[PATCH v3, 04/16] xfsprogs: metadump: adjust rather than start over when invalid byte found

* [PATCH v3, 04/16] xfsprogs: metadump: adjust rather than start over when invalid byte found
@ 2011-02-18 21:21 Alex Elder
  2011-02-24  1:37 ` Dave Chinner
  0 siblings, 1 reply; 2+ messages in thread
From: Alex Elder @ 2011-02-18 21:21 UTC (permalink / raw)
  To: xfs

The last 5 bytes of a name generated by generate_obfuscated_name()
can be selected such that they (along with all of the preceding
characters in the name) produce any desired value when hashed.

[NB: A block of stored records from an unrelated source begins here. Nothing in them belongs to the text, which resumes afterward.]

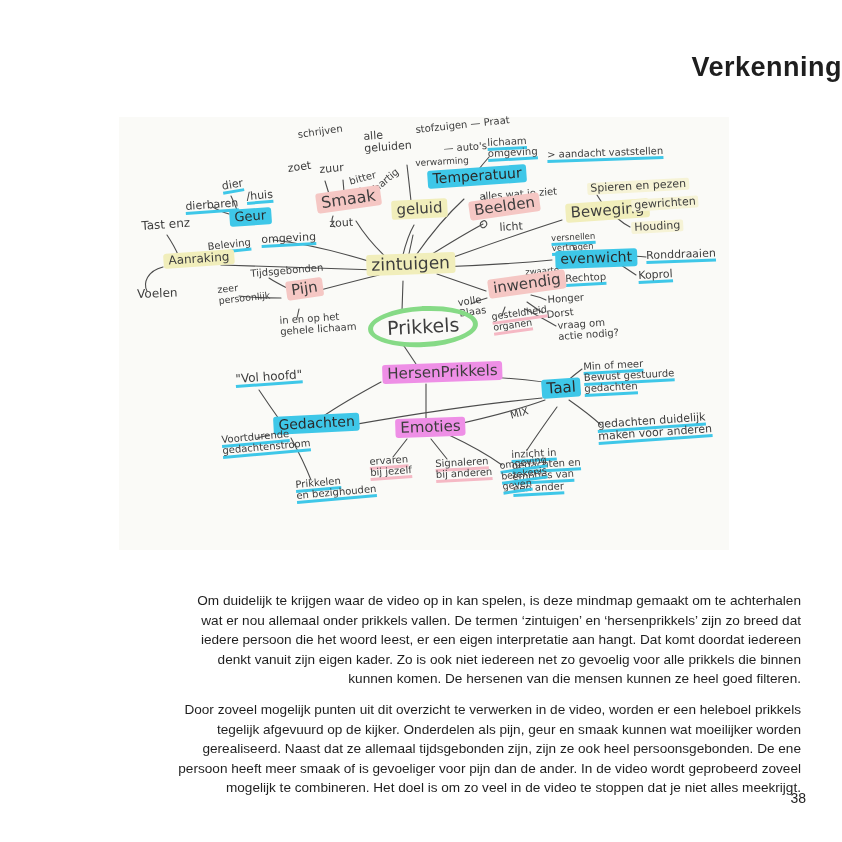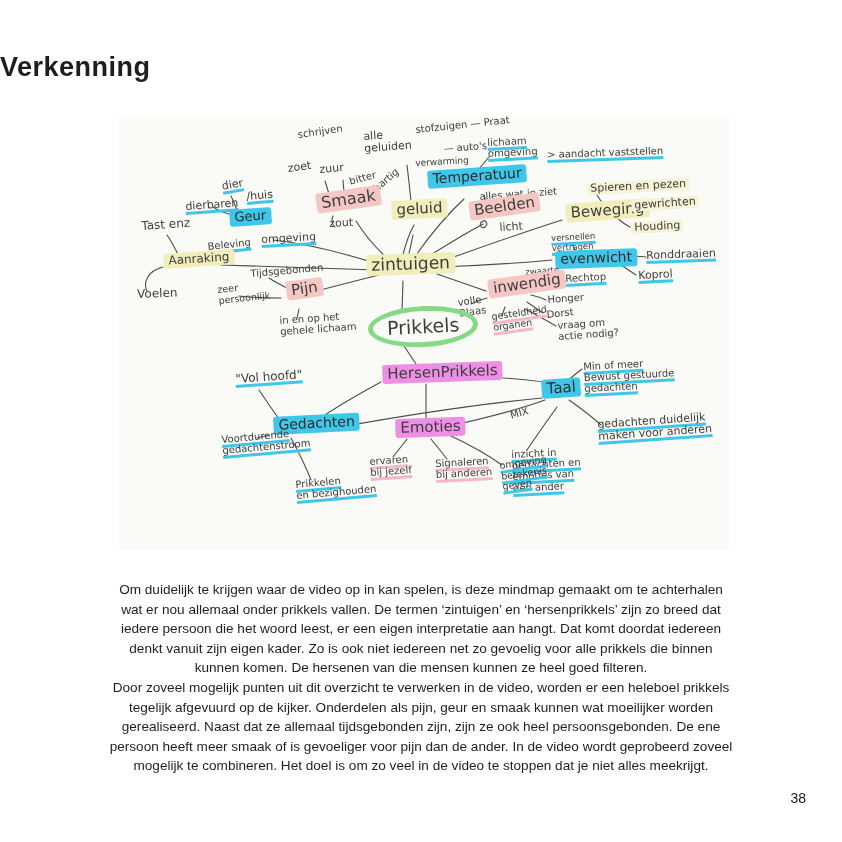--- a/index.html
+++ b/index.html
@@ -8,7 +8,7 @@
     font-family:"Liberation Sans", sans-serif;color:#222;overflow:hidden;
   }
   .page-title{
-    position:absolute;left:0;top:52px;width:842px;text-align:left;
+    position:absolute;left:0;top:52px;width:842px;text-align:right;
     font-size:27px;font-weight:bold;color:#1e1e1e;letter-spacing:0.5px;
   }
   

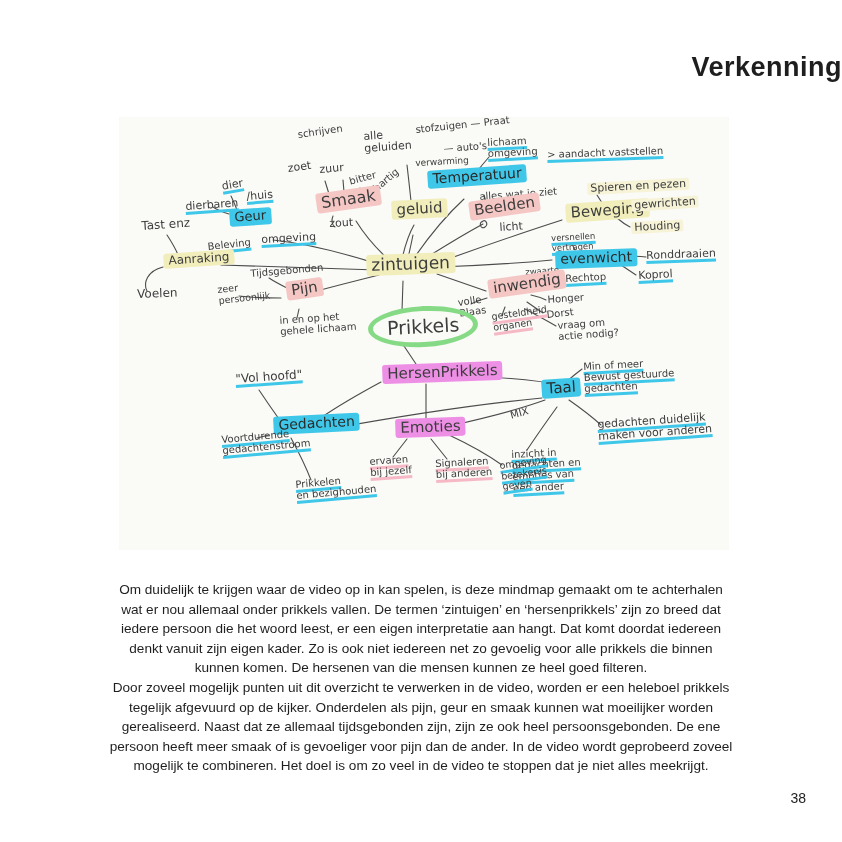--- a/index.html
+++ b/index.html
@@ -37,7 +37,7 @@
     position:absolute;left:30px;top:580px;width:782px;text-align:center;
     font-size:13.6px;line-height:19.6px;color:#1f1f1f;
   }
-  .body-text p{margin:0;white-space:pre-line;}
+  .body-text p{margin:11px;white-space:pre-line;text-align:right;}
   .page-number{
     position:absolute;right:36px;top:790px;font-size:14px;font-weight:normal;color:#1e1e1e;
   }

They are selected based on how their value affects the outcome of
the hash calculation for the obfuscated name.  Each byte is XOR'd
into the hash at a certain position.  The portion of the hash
affected by each of these last five bytes can be seen visually below
(where "last-3" means the byte 3 positions before the last byte in
the name):

	+-+-+-+-+-+-+-+-|-+-+-+-+-+-+-+-|-+-+-+-+-+-+-+-|-+-+-+-+-+-+-+-+
hash:	| | | | | | | | | | | | | | | | | | | | | | | | | | | | | | | | |
	+-+-+-+-+-+-+-+-|-+-+-+-+-+-+-+-|-+-+-+-+-+-+-+-|-+-+-+-+-+-+-+-+
       last-4 ->|           |<-- last-2 --->|           |<--- last ---->|
              |<-- last-3 --->|           |<-- last-1 --->|     |<- last-4

(Note that byte (last-4) wraps around.  The previous patch in this
series eliminated the effect of the upper 4 bits of that byte by
forcing them to be all be 0 bits.)

Using the (XOR) difference between the hash computed for the
beginning of the obfuscated name and the hash from the original
name, we directly determine the required final five bytes to make
the hashes for the two complete names match.  The lower byte (bits
0-7) of that difference is used for the last character in the
obfuscated name, bits 7-14 for the second-to-last, and so on.

So we start with the difference between the hash from the complete
original name and the hash (so far) for a random string constituting
the first part of the obfuscated name.  We extract five sets of 8
bits from the result at the positions indicated above, and those
8-bit values will become the final five bytes of the obfuscated
name.  By assuming (or forcing) the top bit of each of these
extracted values to be 0 (by masking off the top bit), we can ignore
the overlapping portions when determining the bytes to use.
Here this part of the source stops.